Connections—Etymology
Radioactive
Today, the word radioactive has become common in everyday speech. It is usually used to describe something that is dangerous or that you would want to stay away from. For example, people might say that a disgraced politician has “become radioactive,” meaning that no one wants to associate with him anymore. However, the original meaning of the word was purely scientific.
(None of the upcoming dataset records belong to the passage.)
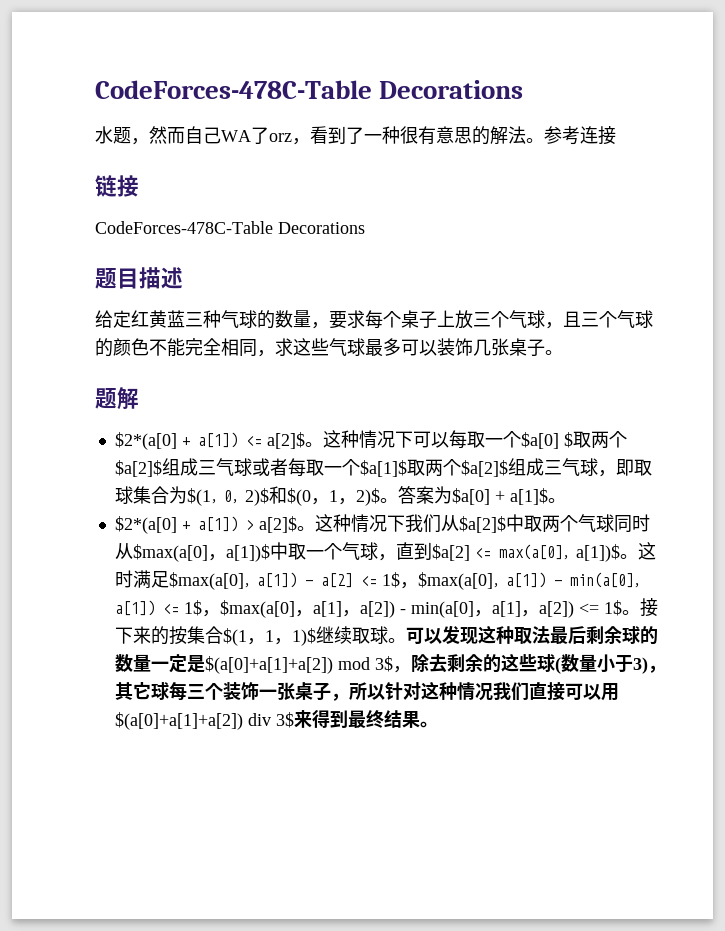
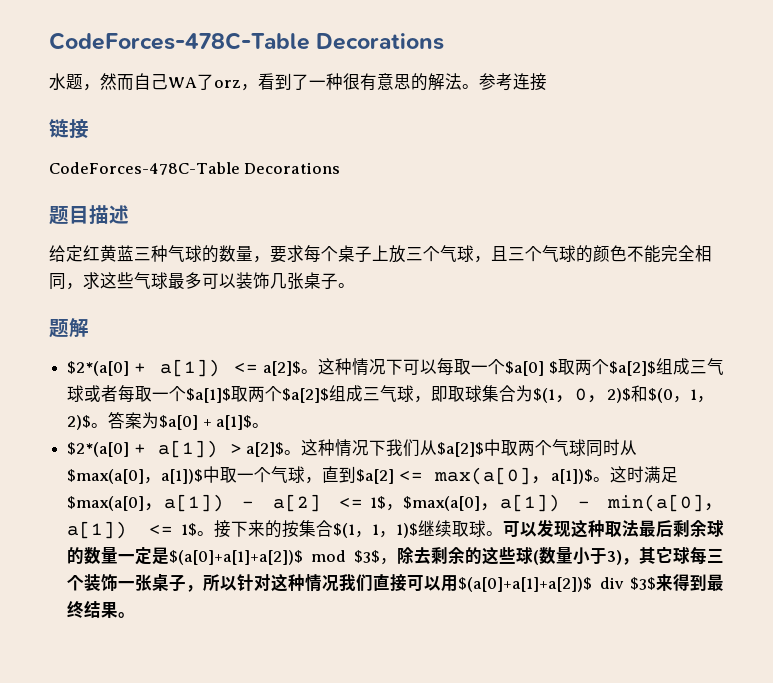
- 这时满足$max(a[0]，a[1]) - a[2] <= 1$，$max(a[0]，a[1]) - min(a[0]，a[1]) <= 1$，$max(a[0]，a[1]，a[2]) - min(a[0]，a[1]，a[2]) <= 1$。
+ 这时满足$max(a[0]，a[1]) - a[2] <= 1$，$max(a[0]，a[1]) - min(a[0]，a[1]) <= 1$。
- 可以发现这种取法最后剩余球的数量一定是$(a[0]+a[1]+a[2]) mod 3$，除去剩余的这些球(数量小于3)，其它球每三个装饰一张桌子，所以针对这种情况我们直接可以用$(a[0]+a[1]+a[2]) div 3$来得到最终结果。
+ 可以发现这种取法最后剩余球的数量一定是$(a[0]+a[1]+a[2])$ mod $3$，除去剩余的这些球(数量小于3)，其它球每三个装饰一张桌子，所以针对这种情况我们直接可以用$(a[0]+a[1]+a[2])$ div $3$来得到最终结果。

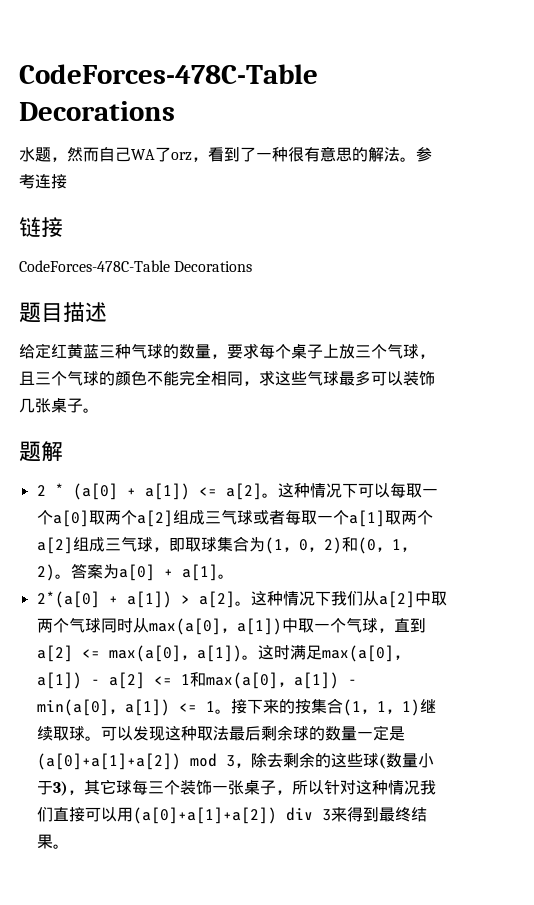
- $2*(a[0] + a[1]) <= a[2]$。
+ 2 * (a[0] + a[1]) <= a[2]。
- 这种情况下可以每取一个$a[0] $取两个$a[2]$组成三气球或者每取一个$a[1]$取两个$a[2]$组成三气球，即取球集合为$(1，0，2)$和$(0，1，2)$。
+ 这种情况下可以每取一个a[0]取两个a[2]组成三气球或者每取一个a[1]取两个a[2]组成三气球，即取球集合为(1，0，2)和(0，1，2)。
- 答案为$a[0] + a[1]$。
- $2*(a[0] + a[1]) > a[2]$。
+ 答案为a[0] + a[1]。
+ 2*(a[0] + a[1]) > a[2]。
- 这种情况下我们从$a[2]$中取两个气球同时从$max(a[0]，a[1])$中取一个气球，直到$a[2] <= max(a[0]，a[1])$。
+ 这种情况下我们从a[2]中取两个气球同时从max(a[0]，a[1])中取一个气球，直到a[2] <= max(a[0]，a[1])。
- 这时满足$max(a[0]，a[1]) - a[2] <= 1$，$max(a[0]，a[1]) - min(a[0]，a[1]) <= 1$。
+ 这时满足max(a[0]，a[1]) - a[2] <= 1和max(a[0]，a[1]) - min(a[0]，a[1]) <= 1。
- 接下来的按集合$(1，1，1)$继续取球。
+ 接下来的按集合(1，1，1)继续取球。
- 可以发现这种取法最后剩余球的数量一定是$(a[0]+a[1]+a[2])$ mod $3$，除去剩余的这些球(数量小于3)，其它球每三个装饰一张桌子，所以针对这种情况我们直接可以用$(a[0]+a[1]+a[2])$ div $3$来得到最终结果。
+ 可以发现这种取法最后剩余球的数量一定是(a[0]+a[1]+a[2]) mod 3，除去剩余的这些球(数量小于3)，其它球每三个装饰一张桌子，所以针对这种情况我们直接可以用(a[0]+a[1]+a[2]) div 3来得到最终结果。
In fact, the words radioactive and radioactivity were invented by the famous scientist Marie Curie (1867–1934), who was the first woman ever to be awarded a Nobel Prize and the first person ever to receive two Nobel Prizes (one in physics and one in chemistry). She invented these words for a simple reason: Her work proved that x-rays that had been observed to come from uranium-containing minerals were coming from the uranium atoms themselves. She therefore concluded that the uranium atoms were “active” in producing the “rays” or “radiation,” so she put the two words together to say that the atoms were “radioactive.” She and other scientists later learned that radioactivity is the result of changes that occur in the nuclei of some atoms, so we now use the term radioactive to refer to any atom that can spontaneously undergo these types of changes.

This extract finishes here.